Construct SQLite Database

# construct initial database
python3 tools/db.py entity.tsv erd2014.db

# insert dictionary
python3 tools/jdict.py join_2nd.tsv erd2014.db

Construct Mapping between Freebase IDs and Wikipedia/Dbpedia IDs

Both TAGME API and DBPedia Spotlight API use different IDs to identiy the entities. Therefore, we need to create a mapping between these IDs to the Freebase IDs. As we are using live APIs, it's best to download the current data dumps to create the maping.
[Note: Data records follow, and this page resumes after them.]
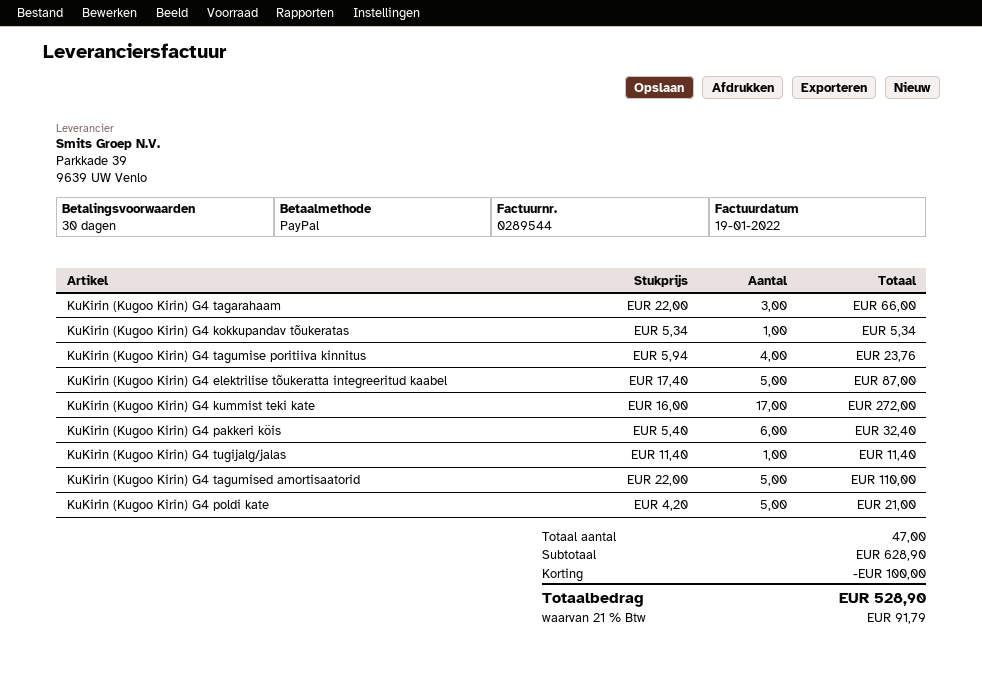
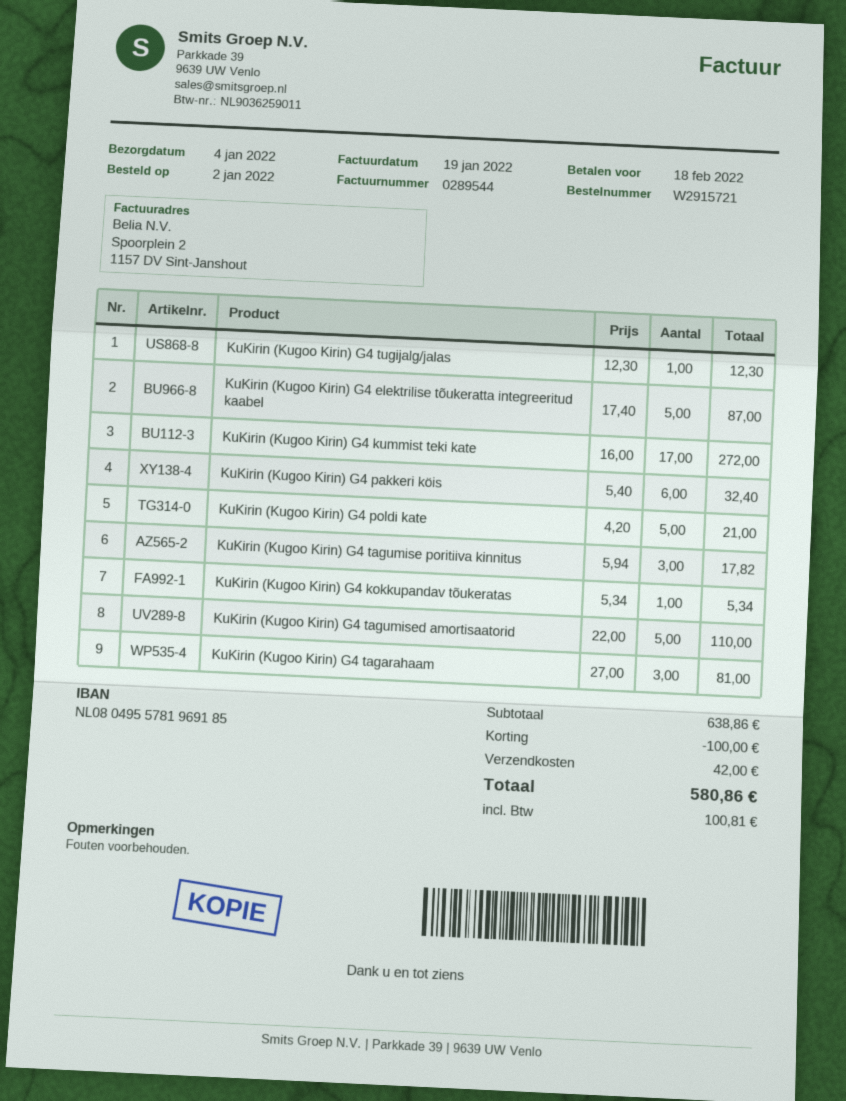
KuKirin (Kugoo Kirin) G4 tagarahaam: 3 x 22.00 = 66.00 -> 3 x 27.00 = 81.00
KuKirin (Kugoo Kirin) G4 tagumise poritiiva kinnitus: 4 x 5.94 = 23.76 -> 3 x 5.94 = 17.82
KuKirin (Kugoo Kirin) G4 tugijalg/jalas: 1 x 11.40 = 11.40 -> 1 x 12.30 = 12.30
subtotal: 628.90 -> 638.86
shipping: none -> 42.00
tax: 91.79 -> 100.81
total: 528.90 -> 580.86

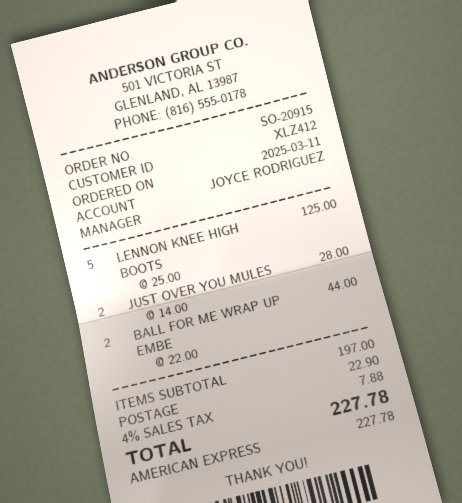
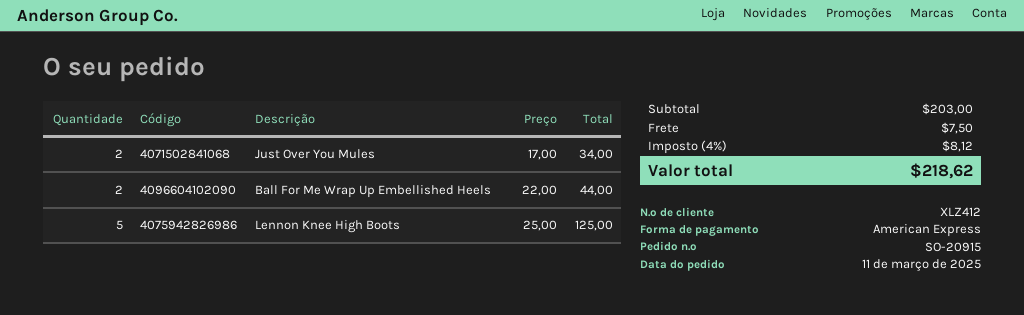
JUST OVER YOU MULES: 2 x 14.00 = 28.00 -> 2 x 17.00 = 34.00
subtotal: 197.00 -> 203.00
shipping: 22.90 -> 7.50
tax: 4% = 7.88 -> 4% = 8.12
total: 227.78 -> 218.62

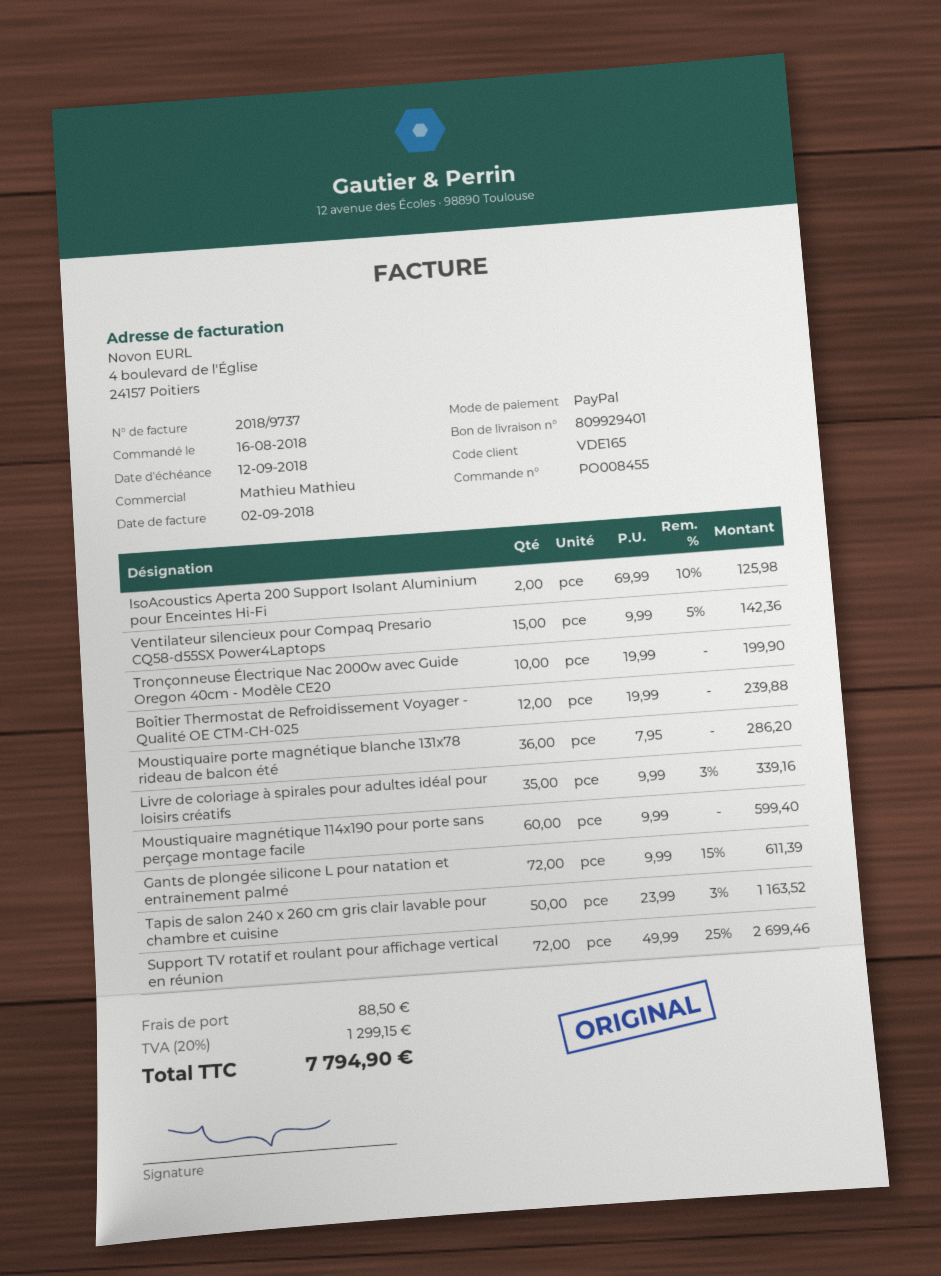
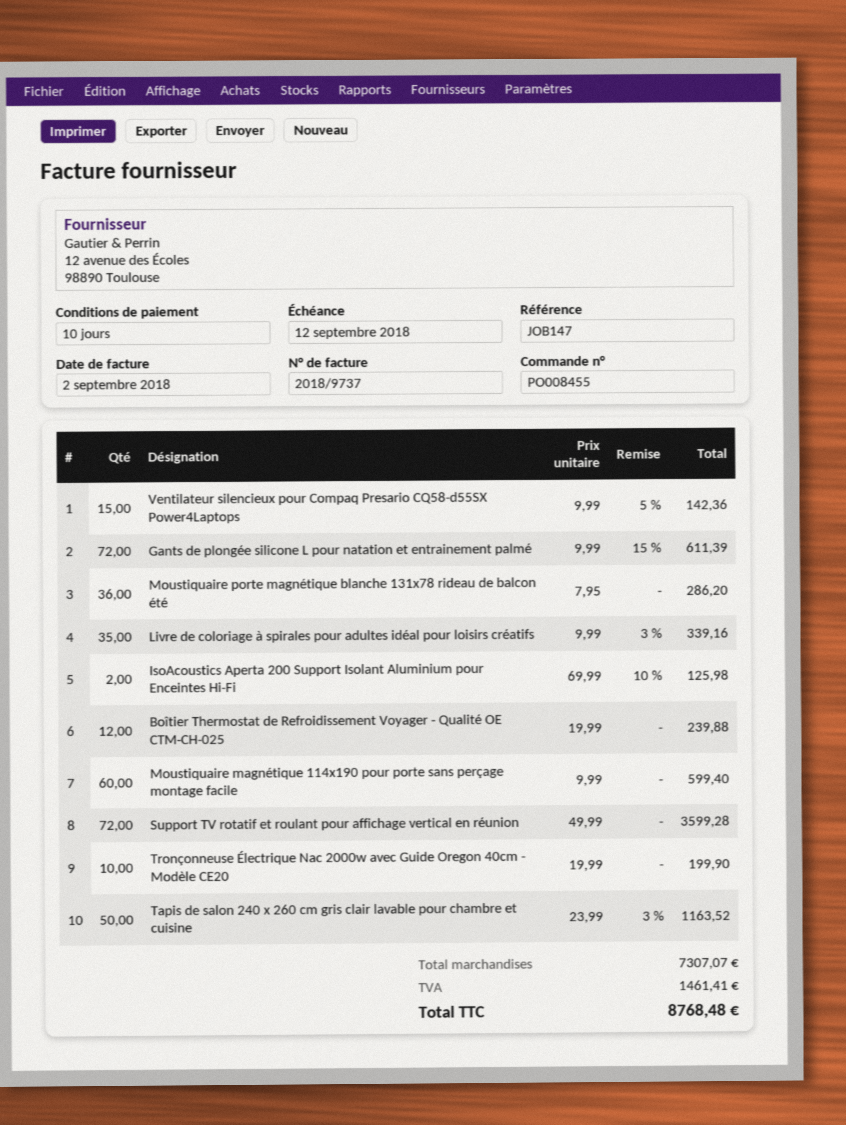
Support TV rotatif et roulant pour affichage vertical en réunion: 72 x 49.99 - 25% = 2699.46 -> 72 x 49.99 = 3599.28
shipping: 88.50 -> none
tax: 1299.15 -> 1461.41
total: 7794.90 -> 8768.48

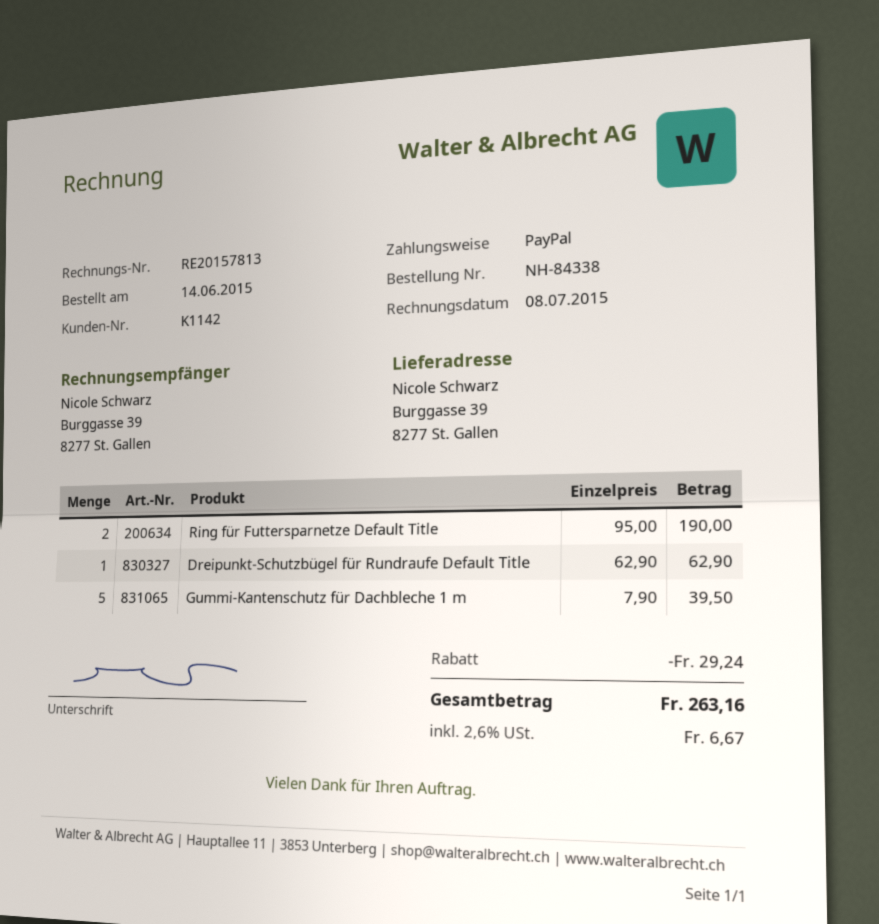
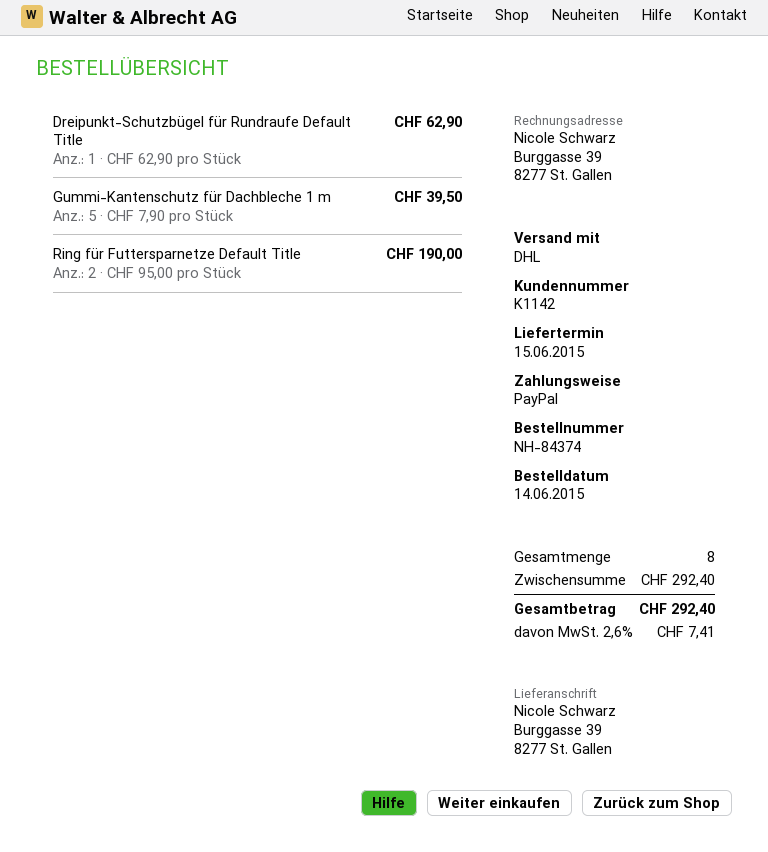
order number: NH-84338 -> NH-84374
discount: 29.24 -> none
tax: 2.6% = 6.67 -> 2.6% = 7.41
total: 263.16 -> 292.40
  1. Wikipedia Data Dump: enwiki-latest-page.sql.gz
  2. DBPedia Data Dump: freebase_links_en.nt.bz2
# decompress dumps
bunzip2 freebase_links_en.nt.bz2
gzip -d enwiki-latest-page.sql.gz

# create wikipedia -> freebase mapping
python3 tools/page-id.py entity.tsv enwiki-latest-page.sql page_id_map

# create dbpedia -> freebase mapping
python3 tools/dbpedia-id.py entity.tsv freebase_links_en.nt dbp_id_map

Construct the Stop List

Create an stop_list file. Each line is a stop word.

Obtain and Set the API Keys

Create an api_key.py file with the following content to use Freebase/TAGME API:

API_KEY = '{your Freebase API key here}'
TAGME_API_KEY = '{your TAGME API key here}'

You can obtain the keys by following the instructions on Freebase and TAGME websites.

Install Requirements

  • Python 2 for tools
  • Python 3.4 for tools and the server
  • Flask for Python3
  • SQLite for Python 3
  • Requests for Python 3

Execute the Server

python3 server.py -l erd2014.db -t page_id_map -d dbp_id_map

Notice that the server may take as much as 6GB of memory to run.

License

Released under the GPLv3 License. See the LICENSE file for further details.